- Coat of arms
- Amasa-Villabona Location of Amasa-Villabona within the Basque Autonomous Community Amasa-Villabona Location of Amasa-Villabona within Spain
- Coordinates: 43°11′17″N 02°03′09″W﻿ / ﻿43.18806°N 2.05250°W
- Country: Spain
- Autonomous community: Basque Country
- Province: Gipuzkoa
- Comarca: Tolosaldea
- Established: 1490

Government
- • Mayor: Beatriz Unzue Esnaola (Bildu)

Area
- • Total: 17.74 km^{2} (6.85 sq mi)
- Elevation: 62 m (203 ft)

Population (2025-01-01)
- • Total: 5,900
- • Density: 330/km^{2} (860/sq mi)
- Time zone: UTC+1 (CET)
- • Summer (DST): UTC+2 (CEST)
- Postal code: 20150
- Website: villabona.eus

= Amasa-Villabona =

Amasa-Villabona is a village of over 5500 inhabitants in the comarca of Tolosaldea, Gipuzkoa province, Basque Country, Spain. It has an urban area, Villabona, close to the Oria River, and a rural area, Amasa, around which the village originally formed. Amasa-Villabona is located in the Oria Valley, in the foothills of Mount Gazume and Mount Uzturre. It is about 20 km from the provincial capital, San Sebastián.

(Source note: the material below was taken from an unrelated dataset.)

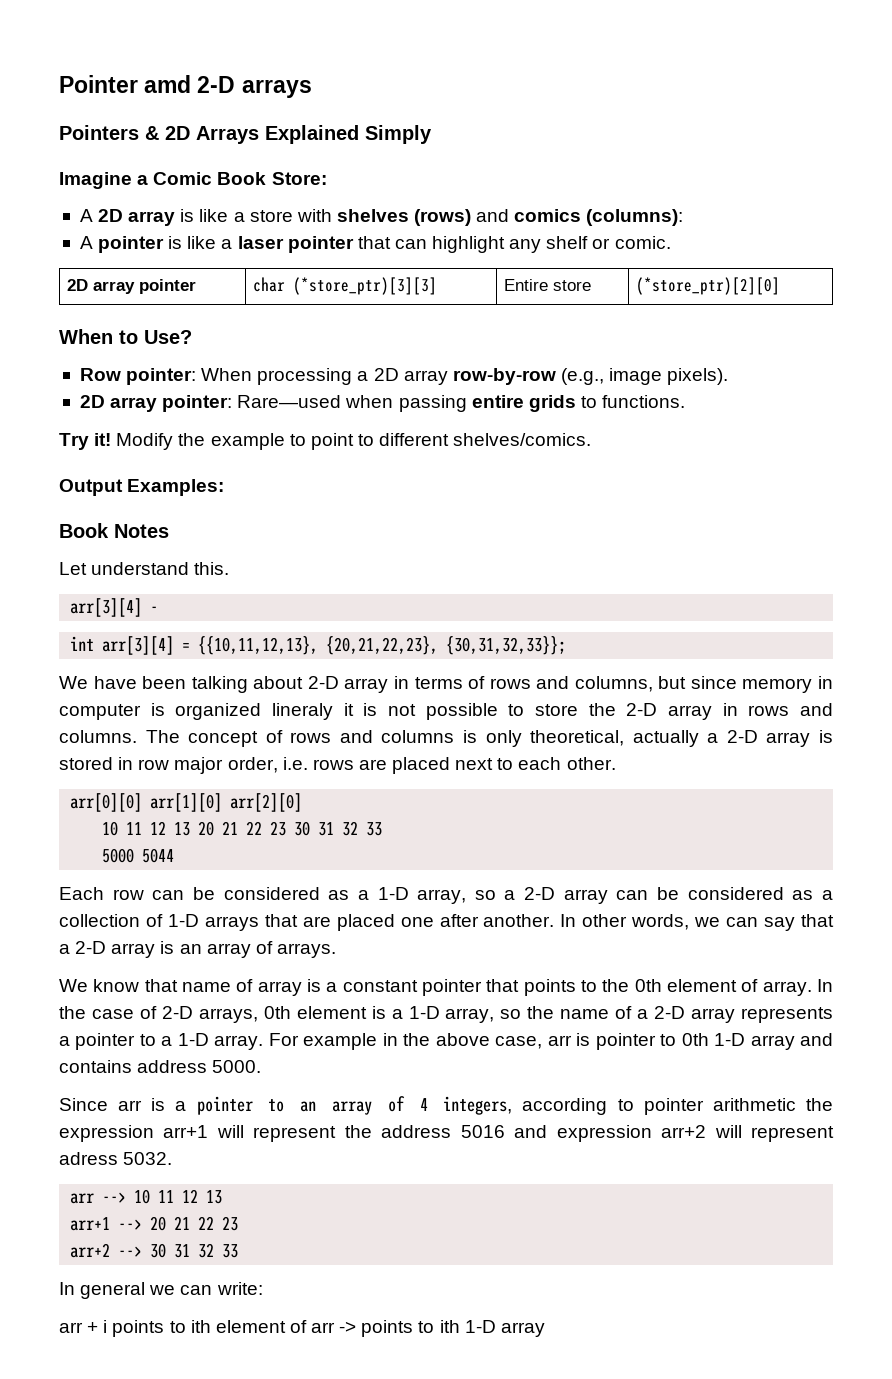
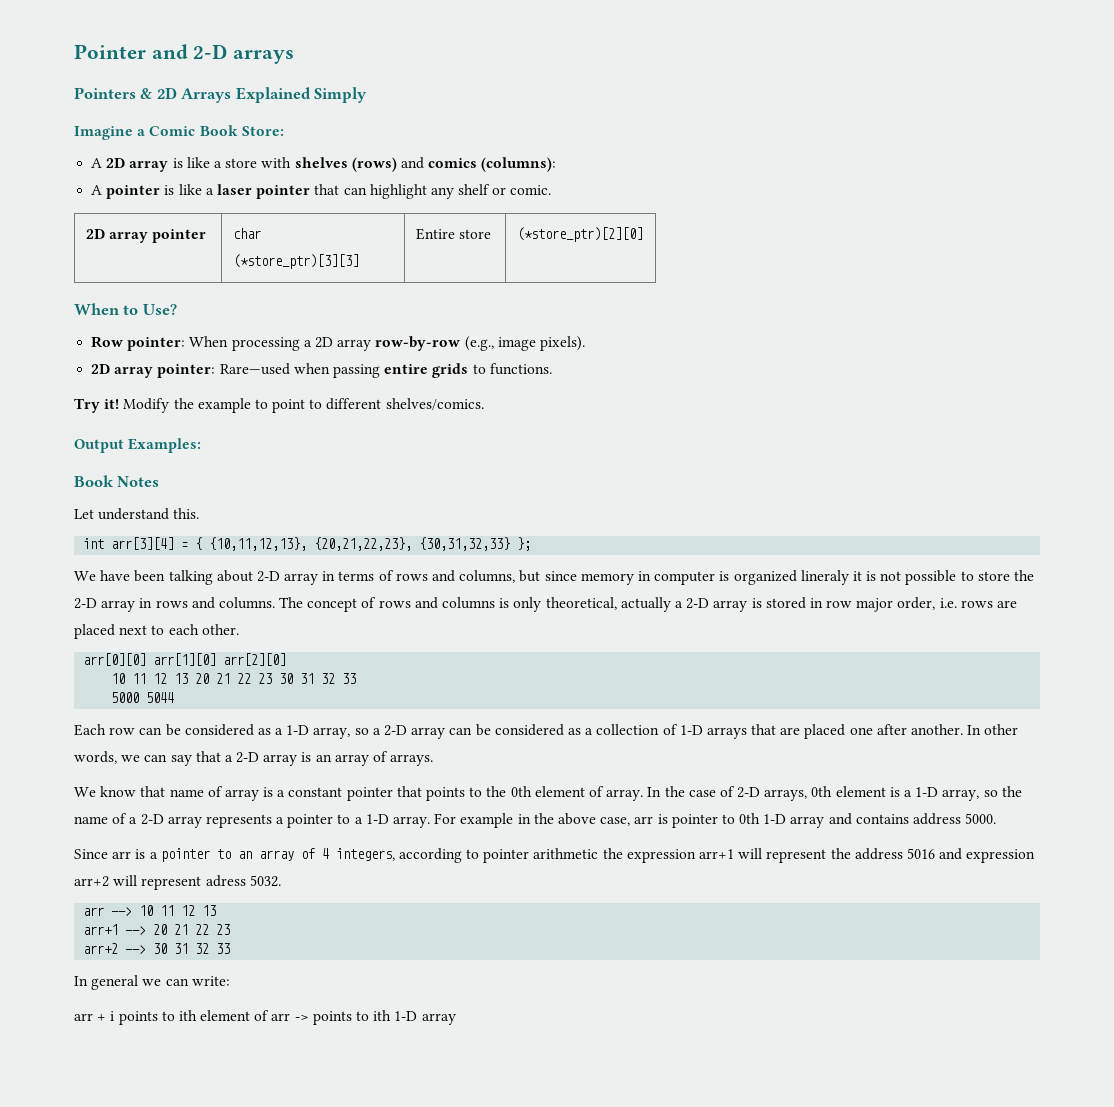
- Pointer amd 2-D arrays
+ Pointer and 2-D arrays
- arr[3][4] -
- int arr[3][4] = {{10,11,12,13}, {20,21,22,23}, {30,31,32,33}};
+ int arr[3][4] = { {10,11,12,13}, {20,21,22,23}, {30,31,32,33} };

The village originally grew around the Amasa Quarter, in Amasa-Villabona's highest area. In 1619, both settlements set up a joint town council. The Parish Church of San Martín de Tours stands in Amasa. This church, built between the 16th and 18th centuries, has an interesting high altarpiece. Close by is the Hermitage of Santa Cruz, the first parish of the area.

There are a great number of agrotourism lodgings offering endless activities. The main tourist appeal is in its rural and mountain setting. There are two competitions of rebote, celebrated in July and September. Rebote is a style of the Basque sport pelota that is only played in Amasa-Villabona and Zubieta. During the San Martín Festivities in November, Amasa celebrates the traditional Oilasko Jokua. Boys, with their eyes covered, move forward to the sound of a music that tries to mislead them. They have to find a chicken, hit it with a sickle, and cut its head off.

Between 2003 and 2007 the Mayor of the town was Bakartxo Tejeria who went on to be President of the Basque Parliament in 2012.